PROBLEM:
What lines in the following entries hold the word "module"? Copy each one.

DATA IN THIS EXERCISE:
········

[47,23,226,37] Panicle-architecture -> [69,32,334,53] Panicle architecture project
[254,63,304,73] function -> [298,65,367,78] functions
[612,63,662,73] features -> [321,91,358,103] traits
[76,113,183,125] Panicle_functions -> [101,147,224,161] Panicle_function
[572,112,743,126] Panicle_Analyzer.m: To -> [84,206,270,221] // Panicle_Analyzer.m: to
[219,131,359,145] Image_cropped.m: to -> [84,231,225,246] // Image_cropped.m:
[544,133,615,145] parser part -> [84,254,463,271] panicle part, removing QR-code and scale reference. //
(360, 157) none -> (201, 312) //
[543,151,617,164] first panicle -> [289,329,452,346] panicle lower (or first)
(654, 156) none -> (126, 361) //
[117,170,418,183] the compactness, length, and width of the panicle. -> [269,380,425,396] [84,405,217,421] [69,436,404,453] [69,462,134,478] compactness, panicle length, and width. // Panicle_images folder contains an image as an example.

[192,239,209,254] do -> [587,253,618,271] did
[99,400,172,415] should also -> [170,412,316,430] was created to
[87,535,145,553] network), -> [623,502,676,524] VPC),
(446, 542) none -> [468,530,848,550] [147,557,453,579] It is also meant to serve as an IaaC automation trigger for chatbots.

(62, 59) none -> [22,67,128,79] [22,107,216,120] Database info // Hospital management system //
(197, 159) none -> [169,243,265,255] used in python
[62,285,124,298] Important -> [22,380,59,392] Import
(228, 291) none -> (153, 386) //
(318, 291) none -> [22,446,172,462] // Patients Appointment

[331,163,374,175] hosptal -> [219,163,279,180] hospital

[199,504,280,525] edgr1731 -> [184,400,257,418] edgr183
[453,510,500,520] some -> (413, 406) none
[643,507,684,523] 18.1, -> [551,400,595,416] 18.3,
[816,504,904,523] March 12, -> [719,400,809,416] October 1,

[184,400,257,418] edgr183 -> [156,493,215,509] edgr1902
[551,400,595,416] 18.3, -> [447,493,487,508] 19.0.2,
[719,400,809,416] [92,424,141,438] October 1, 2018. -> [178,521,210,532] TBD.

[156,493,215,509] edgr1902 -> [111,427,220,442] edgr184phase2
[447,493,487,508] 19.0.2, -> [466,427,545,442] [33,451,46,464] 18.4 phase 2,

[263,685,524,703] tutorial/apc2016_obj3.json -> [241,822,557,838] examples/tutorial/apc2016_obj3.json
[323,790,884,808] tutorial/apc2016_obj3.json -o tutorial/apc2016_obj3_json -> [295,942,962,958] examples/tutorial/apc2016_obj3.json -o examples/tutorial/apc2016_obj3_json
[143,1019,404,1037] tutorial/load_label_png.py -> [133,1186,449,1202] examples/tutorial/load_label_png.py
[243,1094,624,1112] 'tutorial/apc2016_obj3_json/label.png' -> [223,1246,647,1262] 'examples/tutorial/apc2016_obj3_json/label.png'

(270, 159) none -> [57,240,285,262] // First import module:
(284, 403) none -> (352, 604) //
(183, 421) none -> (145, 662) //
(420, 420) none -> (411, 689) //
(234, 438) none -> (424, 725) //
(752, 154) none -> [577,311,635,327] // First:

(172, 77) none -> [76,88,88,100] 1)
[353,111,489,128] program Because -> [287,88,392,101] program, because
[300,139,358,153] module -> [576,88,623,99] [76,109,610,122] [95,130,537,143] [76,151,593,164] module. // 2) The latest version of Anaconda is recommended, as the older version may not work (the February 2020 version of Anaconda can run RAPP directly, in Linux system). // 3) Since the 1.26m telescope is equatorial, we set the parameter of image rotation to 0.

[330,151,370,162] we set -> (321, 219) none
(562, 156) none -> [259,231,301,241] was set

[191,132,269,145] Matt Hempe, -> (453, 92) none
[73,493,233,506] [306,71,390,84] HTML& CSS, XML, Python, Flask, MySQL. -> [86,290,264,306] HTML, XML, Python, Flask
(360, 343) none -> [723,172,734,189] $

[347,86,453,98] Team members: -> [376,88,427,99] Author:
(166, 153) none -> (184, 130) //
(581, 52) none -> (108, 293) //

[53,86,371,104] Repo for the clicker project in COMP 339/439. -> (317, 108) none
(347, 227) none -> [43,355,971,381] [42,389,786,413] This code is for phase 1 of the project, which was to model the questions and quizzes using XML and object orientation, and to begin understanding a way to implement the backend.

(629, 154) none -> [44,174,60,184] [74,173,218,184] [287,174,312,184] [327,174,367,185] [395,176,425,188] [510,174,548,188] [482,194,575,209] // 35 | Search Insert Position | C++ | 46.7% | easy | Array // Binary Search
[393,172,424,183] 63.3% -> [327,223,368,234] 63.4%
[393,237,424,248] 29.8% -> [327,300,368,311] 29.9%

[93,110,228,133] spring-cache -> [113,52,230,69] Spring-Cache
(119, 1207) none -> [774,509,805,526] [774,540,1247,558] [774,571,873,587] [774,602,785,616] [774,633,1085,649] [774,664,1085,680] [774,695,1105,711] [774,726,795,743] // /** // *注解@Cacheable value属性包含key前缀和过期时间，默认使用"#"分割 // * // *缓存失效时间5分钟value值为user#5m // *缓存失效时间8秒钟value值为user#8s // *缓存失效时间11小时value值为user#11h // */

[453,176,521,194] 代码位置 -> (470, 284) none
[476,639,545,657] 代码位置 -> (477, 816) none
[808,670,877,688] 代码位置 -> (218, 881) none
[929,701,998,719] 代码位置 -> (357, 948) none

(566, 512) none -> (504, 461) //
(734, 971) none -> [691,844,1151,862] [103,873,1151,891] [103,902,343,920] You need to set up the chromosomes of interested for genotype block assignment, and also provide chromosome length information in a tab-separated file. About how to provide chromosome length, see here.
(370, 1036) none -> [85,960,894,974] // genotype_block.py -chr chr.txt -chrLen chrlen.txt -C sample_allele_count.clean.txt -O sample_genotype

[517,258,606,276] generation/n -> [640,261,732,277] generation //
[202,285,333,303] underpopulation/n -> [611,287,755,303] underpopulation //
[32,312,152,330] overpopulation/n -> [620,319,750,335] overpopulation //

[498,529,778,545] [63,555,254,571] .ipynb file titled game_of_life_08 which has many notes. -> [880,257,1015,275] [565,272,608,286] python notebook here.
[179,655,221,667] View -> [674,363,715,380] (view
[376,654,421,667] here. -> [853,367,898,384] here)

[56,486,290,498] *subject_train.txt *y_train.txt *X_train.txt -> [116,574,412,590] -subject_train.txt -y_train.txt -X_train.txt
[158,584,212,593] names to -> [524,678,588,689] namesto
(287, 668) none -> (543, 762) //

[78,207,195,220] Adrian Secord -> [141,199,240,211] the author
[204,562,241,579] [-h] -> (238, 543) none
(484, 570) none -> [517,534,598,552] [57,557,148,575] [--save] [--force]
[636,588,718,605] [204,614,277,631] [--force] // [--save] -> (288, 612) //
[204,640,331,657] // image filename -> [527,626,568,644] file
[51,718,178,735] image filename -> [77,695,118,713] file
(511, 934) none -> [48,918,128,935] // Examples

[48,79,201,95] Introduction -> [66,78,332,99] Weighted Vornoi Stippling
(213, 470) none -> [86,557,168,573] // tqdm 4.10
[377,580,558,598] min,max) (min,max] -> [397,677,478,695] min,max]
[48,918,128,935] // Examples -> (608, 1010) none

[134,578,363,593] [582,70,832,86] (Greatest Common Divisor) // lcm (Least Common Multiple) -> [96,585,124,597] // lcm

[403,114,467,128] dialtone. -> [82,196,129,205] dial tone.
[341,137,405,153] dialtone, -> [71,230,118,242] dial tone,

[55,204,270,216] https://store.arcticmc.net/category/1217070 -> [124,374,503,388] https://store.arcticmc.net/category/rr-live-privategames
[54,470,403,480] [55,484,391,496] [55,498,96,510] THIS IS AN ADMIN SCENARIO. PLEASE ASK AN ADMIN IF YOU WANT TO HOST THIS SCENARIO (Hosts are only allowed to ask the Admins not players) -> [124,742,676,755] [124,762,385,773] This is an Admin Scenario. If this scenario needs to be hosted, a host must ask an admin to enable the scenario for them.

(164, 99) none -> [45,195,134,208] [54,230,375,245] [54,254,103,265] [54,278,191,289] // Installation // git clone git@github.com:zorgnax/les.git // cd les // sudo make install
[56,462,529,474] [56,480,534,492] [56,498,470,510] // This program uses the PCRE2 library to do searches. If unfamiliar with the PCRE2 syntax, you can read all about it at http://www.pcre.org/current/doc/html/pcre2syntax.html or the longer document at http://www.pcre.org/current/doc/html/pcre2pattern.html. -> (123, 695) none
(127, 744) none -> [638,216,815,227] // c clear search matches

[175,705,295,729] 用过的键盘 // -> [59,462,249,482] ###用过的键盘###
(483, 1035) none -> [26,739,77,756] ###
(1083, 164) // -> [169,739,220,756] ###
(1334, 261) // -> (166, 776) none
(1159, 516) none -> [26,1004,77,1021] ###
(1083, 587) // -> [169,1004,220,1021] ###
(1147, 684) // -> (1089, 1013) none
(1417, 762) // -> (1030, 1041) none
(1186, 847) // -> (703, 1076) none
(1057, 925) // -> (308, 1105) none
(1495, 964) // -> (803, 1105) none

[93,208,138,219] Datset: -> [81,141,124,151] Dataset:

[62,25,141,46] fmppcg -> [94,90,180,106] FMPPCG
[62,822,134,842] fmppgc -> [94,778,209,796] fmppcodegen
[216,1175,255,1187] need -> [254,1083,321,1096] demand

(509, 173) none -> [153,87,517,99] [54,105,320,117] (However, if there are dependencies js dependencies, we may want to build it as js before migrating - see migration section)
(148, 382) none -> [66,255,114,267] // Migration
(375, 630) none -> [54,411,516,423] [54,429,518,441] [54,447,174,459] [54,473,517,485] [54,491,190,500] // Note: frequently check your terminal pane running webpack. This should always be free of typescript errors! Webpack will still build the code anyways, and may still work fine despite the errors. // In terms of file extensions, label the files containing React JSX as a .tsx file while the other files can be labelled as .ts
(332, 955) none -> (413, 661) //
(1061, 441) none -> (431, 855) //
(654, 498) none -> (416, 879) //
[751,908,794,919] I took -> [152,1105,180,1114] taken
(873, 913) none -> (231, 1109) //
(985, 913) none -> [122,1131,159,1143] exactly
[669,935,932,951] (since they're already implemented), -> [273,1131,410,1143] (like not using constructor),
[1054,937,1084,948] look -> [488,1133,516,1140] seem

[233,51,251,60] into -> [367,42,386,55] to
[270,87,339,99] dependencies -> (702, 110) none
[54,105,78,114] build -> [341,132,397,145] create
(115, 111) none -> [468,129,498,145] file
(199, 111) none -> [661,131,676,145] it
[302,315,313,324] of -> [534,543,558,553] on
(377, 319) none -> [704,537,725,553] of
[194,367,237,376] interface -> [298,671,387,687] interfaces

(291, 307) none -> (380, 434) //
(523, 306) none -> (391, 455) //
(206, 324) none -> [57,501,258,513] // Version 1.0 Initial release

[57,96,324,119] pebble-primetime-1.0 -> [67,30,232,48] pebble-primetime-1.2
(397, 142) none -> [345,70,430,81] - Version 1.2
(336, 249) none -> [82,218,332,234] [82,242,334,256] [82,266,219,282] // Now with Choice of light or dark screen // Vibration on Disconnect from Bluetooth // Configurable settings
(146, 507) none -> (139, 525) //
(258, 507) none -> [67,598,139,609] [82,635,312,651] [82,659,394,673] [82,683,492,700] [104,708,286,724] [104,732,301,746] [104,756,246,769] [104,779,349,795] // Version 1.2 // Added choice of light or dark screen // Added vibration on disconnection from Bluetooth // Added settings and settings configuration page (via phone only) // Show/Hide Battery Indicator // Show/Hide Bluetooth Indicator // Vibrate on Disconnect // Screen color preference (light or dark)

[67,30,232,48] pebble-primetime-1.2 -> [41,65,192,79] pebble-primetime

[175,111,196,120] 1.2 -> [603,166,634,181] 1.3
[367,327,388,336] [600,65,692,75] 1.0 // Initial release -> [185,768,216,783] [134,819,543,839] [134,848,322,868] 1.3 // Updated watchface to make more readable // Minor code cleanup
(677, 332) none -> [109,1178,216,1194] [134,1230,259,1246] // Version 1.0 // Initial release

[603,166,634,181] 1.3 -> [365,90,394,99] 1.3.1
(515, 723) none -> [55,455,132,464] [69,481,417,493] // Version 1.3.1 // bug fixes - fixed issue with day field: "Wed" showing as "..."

········

RESPONSE:
(270, 159) none -> [57,240,285,262] // First import module:
[300,139,358,153] module -> [576,88,623,99] [76,109,610,122] [95,130,537,143] [76,151,593,164] module. // 2) The latest version of Anaconda is recommended, as the older version may not work (the February 2020 version of Anaconda can run RAPP directly, in Linux system). // 3) Since the 1.26m telescope is equatorial, we set the parameter of image rotation to 0.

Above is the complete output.